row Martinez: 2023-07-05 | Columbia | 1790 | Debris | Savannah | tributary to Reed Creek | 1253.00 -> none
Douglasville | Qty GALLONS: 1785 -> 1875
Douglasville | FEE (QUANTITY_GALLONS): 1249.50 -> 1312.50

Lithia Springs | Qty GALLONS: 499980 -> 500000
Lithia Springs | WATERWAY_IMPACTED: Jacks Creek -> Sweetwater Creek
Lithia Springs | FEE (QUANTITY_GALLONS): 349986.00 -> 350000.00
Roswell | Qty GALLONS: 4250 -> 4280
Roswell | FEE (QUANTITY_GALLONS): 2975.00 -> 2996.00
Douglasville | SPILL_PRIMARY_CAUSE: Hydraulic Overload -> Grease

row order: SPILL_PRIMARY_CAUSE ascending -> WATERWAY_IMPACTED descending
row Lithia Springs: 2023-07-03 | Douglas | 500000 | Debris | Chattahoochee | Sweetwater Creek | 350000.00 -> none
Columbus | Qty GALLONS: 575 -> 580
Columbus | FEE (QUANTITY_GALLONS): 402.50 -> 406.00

...

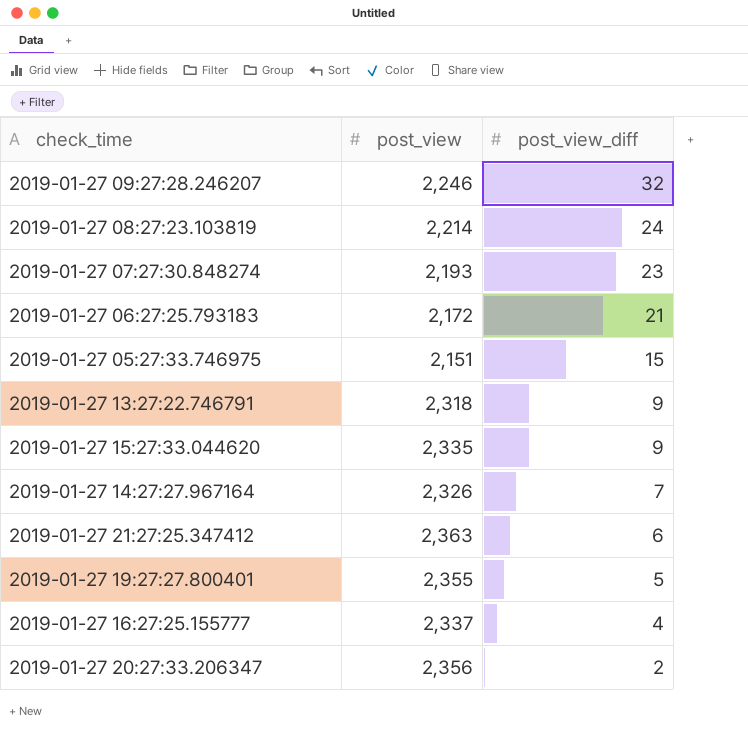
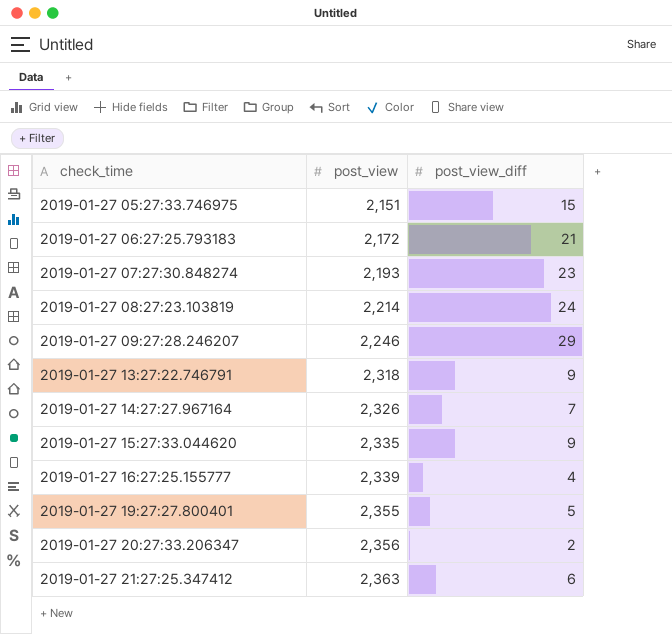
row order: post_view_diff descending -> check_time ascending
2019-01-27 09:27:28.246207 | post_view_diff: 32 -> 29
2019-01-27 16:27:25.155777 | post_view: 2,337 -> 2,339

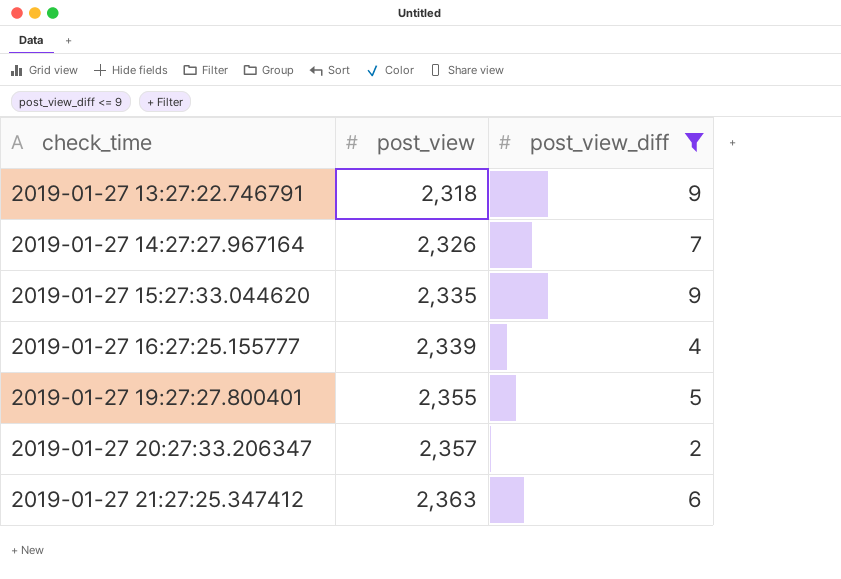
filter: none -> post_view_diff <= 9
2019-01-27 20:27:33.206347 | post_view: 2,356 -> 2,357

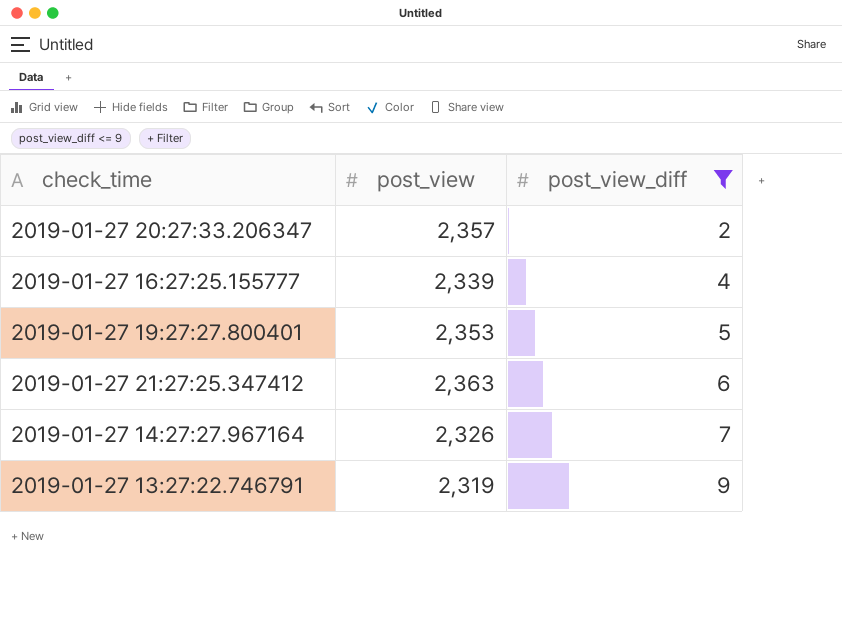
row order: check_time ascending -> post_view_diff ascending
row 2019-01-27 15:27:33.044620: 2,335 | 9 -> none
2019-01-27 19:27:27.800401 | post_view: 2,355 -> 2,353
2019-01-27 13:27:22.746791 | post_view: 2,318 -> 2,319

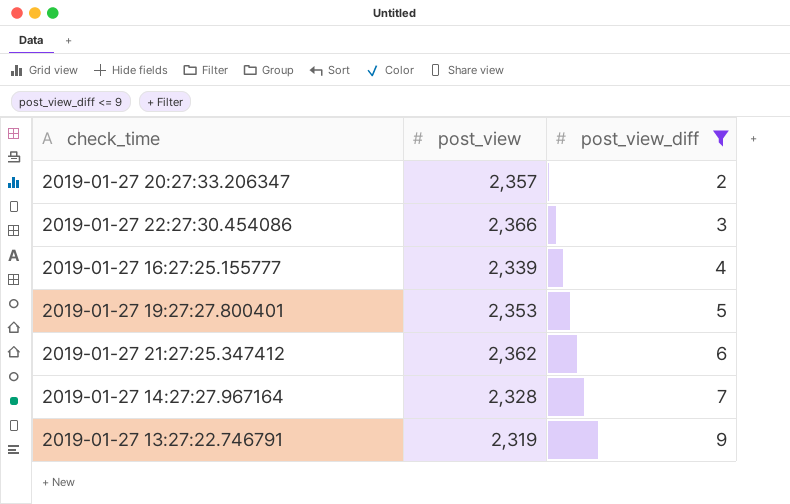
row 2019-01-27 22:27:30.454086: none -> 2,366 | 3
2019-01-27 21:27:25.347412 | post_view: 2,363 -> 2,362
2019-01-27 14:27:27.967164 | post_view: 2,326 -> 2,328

* * *

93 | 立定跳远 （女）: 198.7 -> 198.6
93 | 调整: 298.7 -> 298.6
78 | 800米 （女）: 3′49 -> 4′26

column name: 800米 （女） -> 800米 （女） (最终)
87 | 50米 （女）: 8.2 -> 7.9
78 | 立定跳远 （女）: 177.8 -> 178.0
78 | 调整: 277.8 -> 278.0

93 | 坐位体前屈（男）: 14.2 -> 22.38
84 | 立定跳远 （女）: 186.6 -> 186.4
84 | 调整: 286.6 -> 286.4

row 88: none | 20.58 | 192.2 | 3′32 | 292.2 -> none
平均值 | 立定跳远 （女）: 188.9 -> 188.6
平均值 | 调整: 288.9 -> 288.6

_WHAT TO WORK ON_
Please, from the material above, copy only the lines from the line with "2019-01-27 21:27:25.347412 |" up to and including the line with "2019-01-27 14:27:27.967164 |", exactly as written.

_RESULT OF THE TASK_
2019-01-27 21:27:25.347412 | post_view: 2,363 -> 2,362
2019-01-27 14:27:27.967164 | post_view: 2,326 -> 2,328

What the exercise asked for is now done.